» ASSIGNMENT:
From the entries below, please gather each line containing the string "border".

Top of EXTRACTED MATERIAL

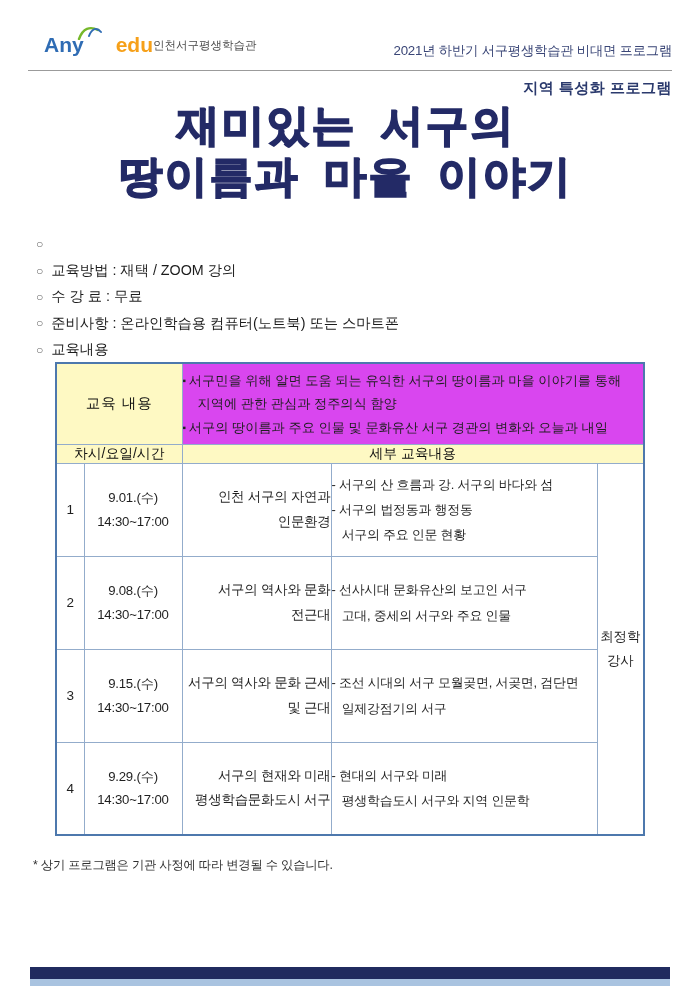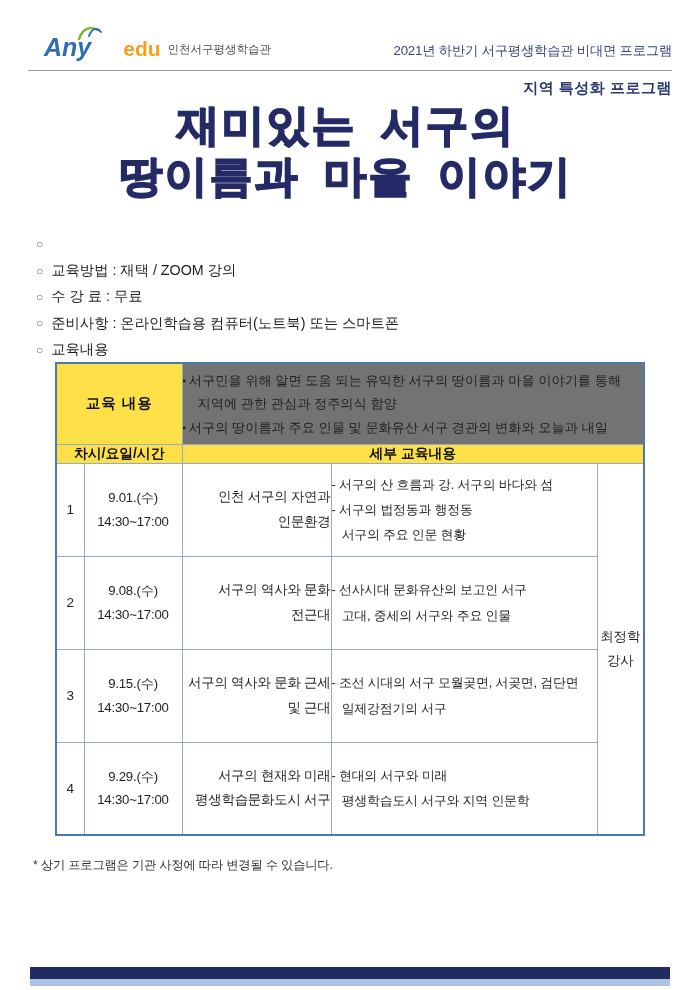--- a/index.html
+++ b/index.html
@@ -3,23 +3,23 @@
 <meta charset="utf-8">
 <style>
   html,body{margin:0;padding:0;}
   body{
     width:700px;height:990px;position:relative;overflow:hidden;background:#ffffff;
     font-family:"Liberation Sans","DejaVu Sans",sans-serif;color:#1f1f1f;
     -webkit-font-smoothing:antialiased;
   }
   
   .logo{position:absolute;left:44px;top:33px;white-space:nowrap;}
-  .logo .any{font-size:25px;font-weight:bold;color:#2f6cb4;letter-spacing:0;font-style:italic;}
+  .logo .any{font-size:21px;font-weight:bold;color:#2f6cb4;letter-spacing:0;}
   .logo .edu{font-size:21px;font-weight:bold;color:#f6a019;margin-left:32px;}
-  .logo .org{font-size:11.5px;color:#4a4a4a;margin-left:7px;position:relative;top:-3px;letter-spacing:0;}
+  .logo .org{font-size:11.5px;color:#4a4a4a;position:relative;top:-3px;letter-spacing:0;}
   .sprout{position:absolute;left:33px;top:-9px;}
   .hdr-right{position:absolute;right:28px;top:42px;font-size:13.3px;color:#3a4677;letter-spacing:-0.2px;}
   .hdr-rule{position:absolute;left:28px;right:28px;top:70px;border-top:1.5px solid #9b9b9b;height:0;}
   .program-type{position:absolute;right:28px;top:79px;font-size:15px;font-weight:bold;color:#2b3a6d;letter-spacing:0.5px;}
   
   .page-title{
     position:absolute;left:0;right:8px;top:100px;text-align:center;
     color:#232a66;font-weight:bold;font-size:43px;line-height:1.18;
     letter-spacing:2px;word-spacing:10px;
     -webkit-text-stroke:1.7px #232a66;
@@ -28,23 +28,23 @@
   .info-list{position:absolute;left:36px;top:231px;font-size:14.3px;color:#1c1c1c;}
   .info-item{display:flex;align-items:center;height:26.4px;white-space:nowrap;}
   .info-item .marker{font-size:12px;color:#666;margin-right:8px;line-height:1;}
   
   .tbl-wrap{position:absolute;left:55px;top:362px;}
   table.program{border-collapse:collapse;table-layout:fixed;width:588px;border:2px solid #4d78ad;}
   table.program td{border:1px solid #93accb;vertical-align:middle;padding:0;}
   tr.rowA{height:81px;}
   tr.rowB{height:14px;}
   tr.body-row{height:93px;}
-  td.hd{background:#fde047;font-weight:bold;text-align:center;font-size:13.8px;color:#111;}
+  td.hd{background:#fef9c3;font-weight:normal;text-align:center;font-size:13.8px;color:#111;}
   td.hd-big{font-size:14.5px;letter-spacing:1px;}
-  td.overview{background:#737373;padding:6px 10px 6px 12px;font-size:13.2px;line-height:1.78;}
+  td.overview{background:#d946ef;padding:6px 10px 6px 12px;font-size:13.2px;line-height:1.78;}
   .point{padding-left:15px;text-indent:-15px;white-space:pre-line;}
   .point .bullet{font-size:10px;position:relative;top:-1px;}
   td.c-num{text-align:center;font-size:13.5px;}
   td.c-date{text-align:center;font-size:13.2px;white-space:pre-line;line-height:1.75;letter-spacing:-0.2px;}
   td.c-topic{text-align:right;font-size:13.4px;white-space:pre-line;line-height:1.8;letter-spacing:-0.2px;}
   td.c-details{font-size:12.9px;white-space:pre;line-height:1.95;padding-left:9px;letter-spacing:-0.2px;}
   td.c-instr{text-align:center;font-size:13.4px;white-space:pre-line;line-height:1.8;}
   
   .footnote{position:absolute;left:33px;top:857px;font-size:12.3px;color:#2f2f2f;letter-spacing:-0.2px;}
   .bar-navy{position:absolute;left:30px;right:30px;top:967px;height:12px;background:#202b5f;}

Bottom of EXTRACTED MATERIAL

» TASK RESPONSE:
   .hdr-rule{position:absolute;left:28px;right:28px;top:70px;border-top:1.5px solid #9b9b9b;height:0;}
   table.program{border-collapse:collapse;table-layout:fixed;width:588px;border:2px solid #4d78ad;}
   table.program td{border:1px solid #93accb;vertical-align:middle;padding:0;}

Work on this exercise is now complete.